If you have C or C++ experience, you're familiar with asserts. Here's just one example use case in a Visual Studio 2013 include file:

bool _HasCapturedContext() const
    _ASSERTE(_M_context._M_captureMethod != _S_captureDeferred);
    return (_M_context._M_pContextCallback != nullptr);

Pretty normal, right? Let's see how _ASSERTE is defined.

#ifndef _DEBUG
#ifndef _ASSERTE
#define _ASSERTE(expr) ((void)0)
#endif  /* _ASSERTE */
#else  /* _DEBUG */
#ifndef _ASSERTE
#define _ASSERTE(expr)  _ASSERT_EXPR((expr), _CRT_WIDE(#expr))
#endif  /* _ASSERTE */
#endif  /* _DEBUG */

This is good, right? Perform checks while testing; then, when most bugs have been weeded out, omit the tests for production, to reap major performance benefits. So speed! Such performance! Wheeee!

No. This is wrong. Do not do this.

First of all: assert checks are nearly free. In most applications - i.e. anywhere outside of algorithms that do hard core, cache-optimized data crunching - the CPU is not tied up by instructions, it's tied up with memory access. The instruction cost of the assert check is therefore nearly zero. The assert branch is never taken, and provides easy work for the CPU's branch prediction.

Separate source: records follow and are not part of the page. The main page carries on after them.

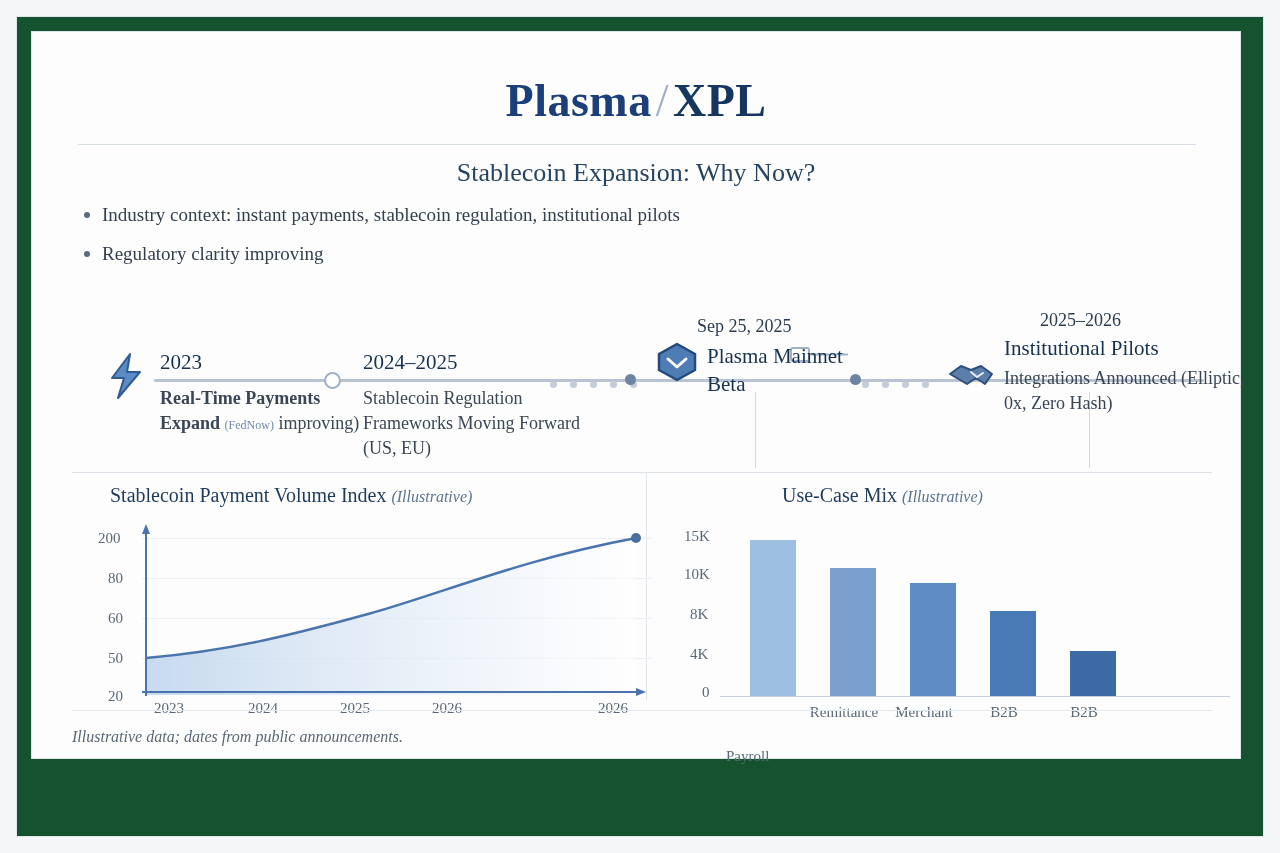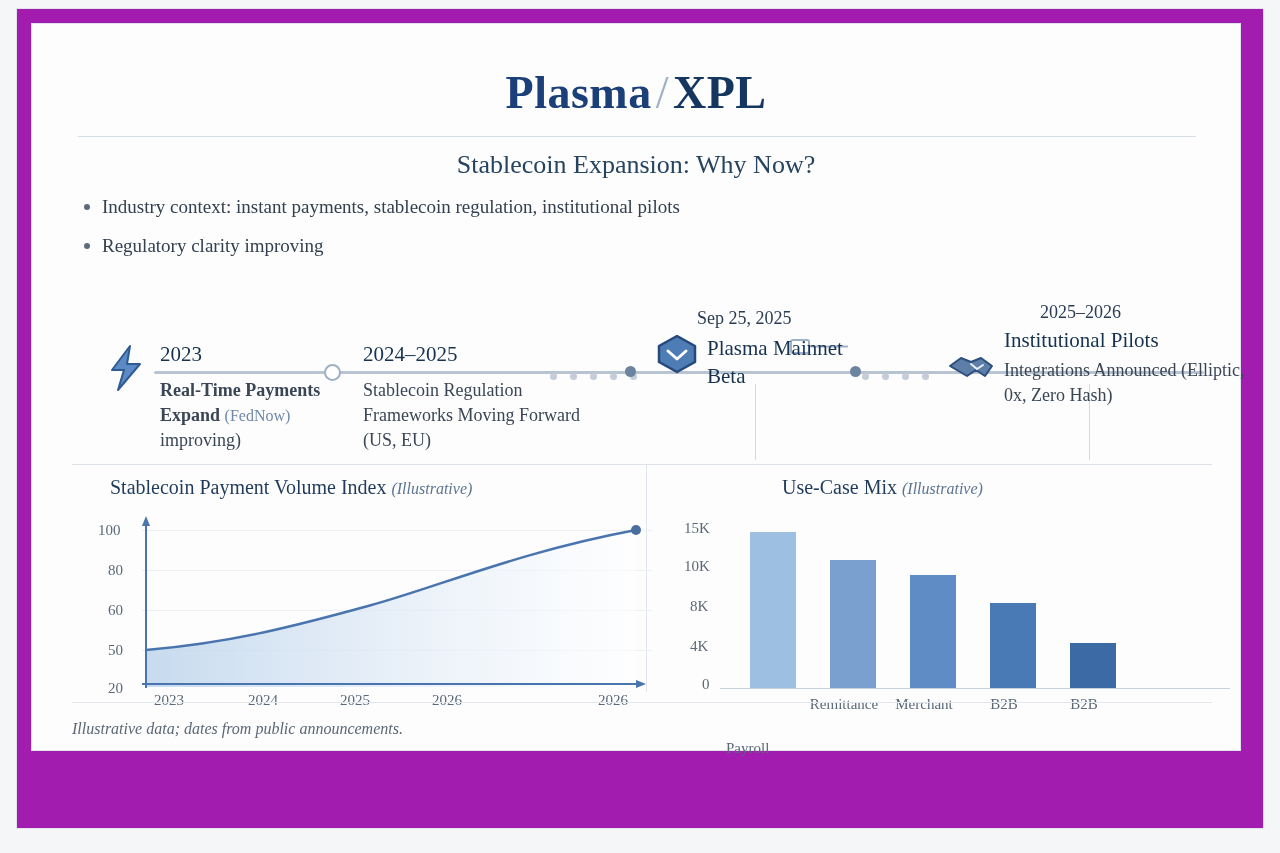"Plasma/XPL" .slide-outer { background: #a21caf -> #14532d; top: 8px -> 16px }
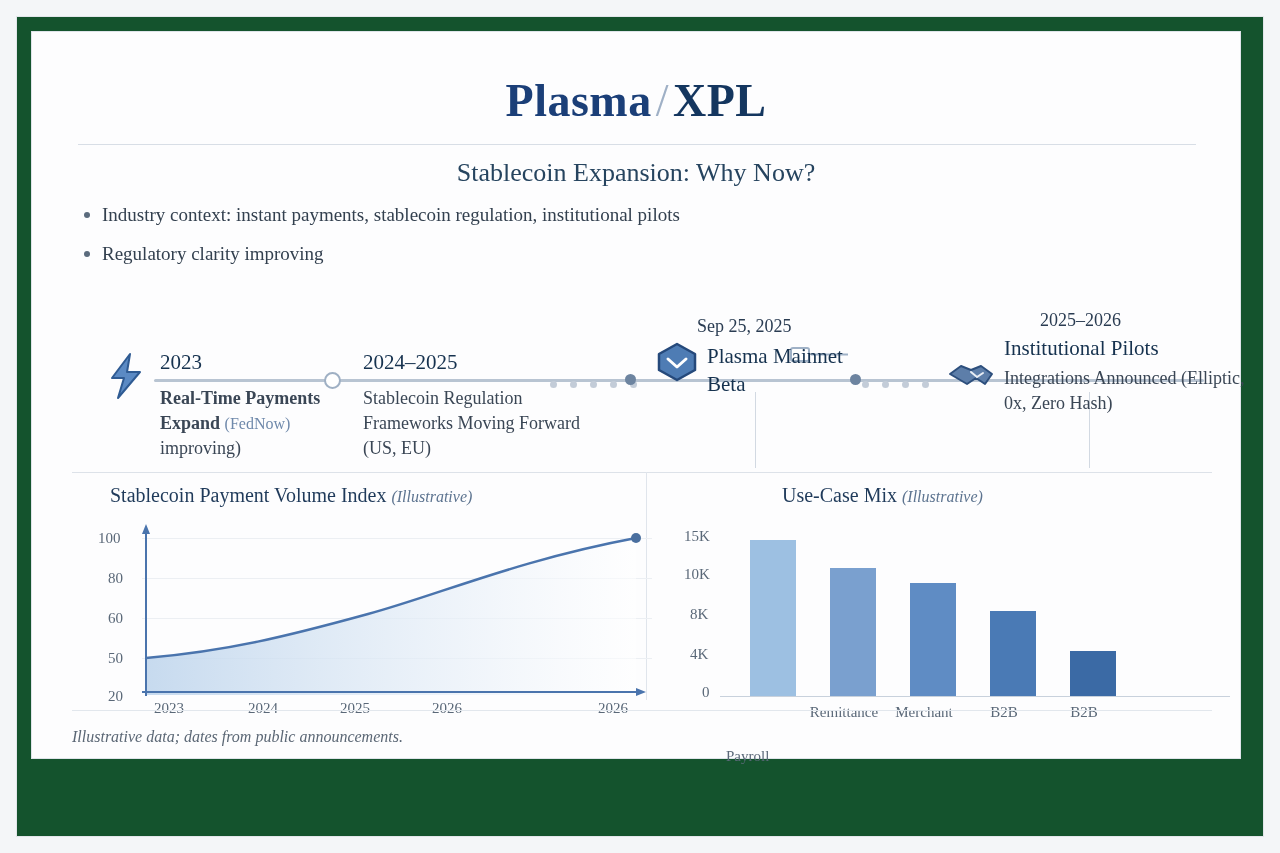"(FedNow)" .tl-body .muted { font-size: 16px -> 12px }
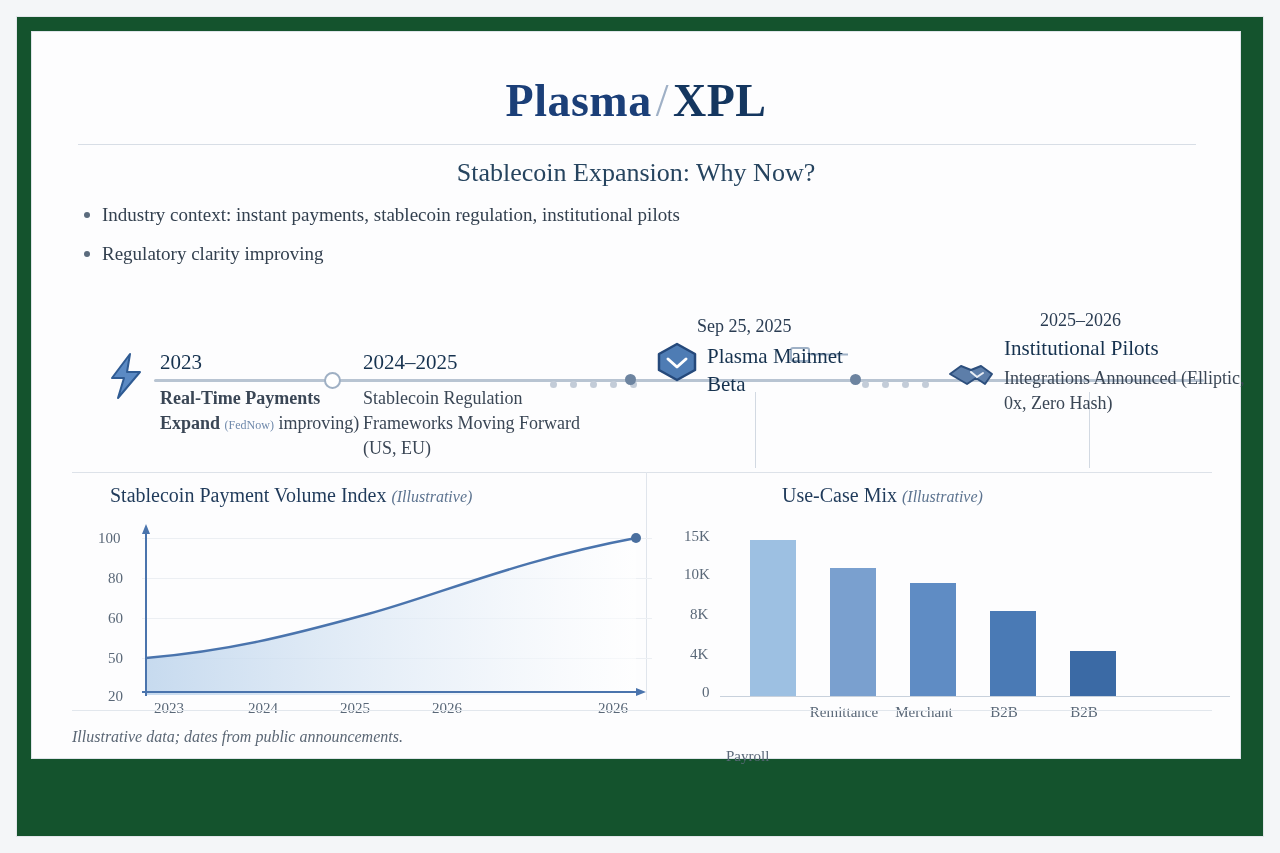"100" div.axis-label { text: 100 -> 200 }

On the other hand, you're paying by not doing the assert as follows:
  • You will fail to detect bugs that your testing failed to exercise until your program crashes in production. You will then have a jolly old time debugging without the benefit of asserts.
  • Better yet - the bug might not be detected at all, and may result in silent corruption of data.
  • If your code is public, anyone with access to it can look at your asserts, and use them literally as a guidebook for exploits. Each assert corresponds to a weakness in production!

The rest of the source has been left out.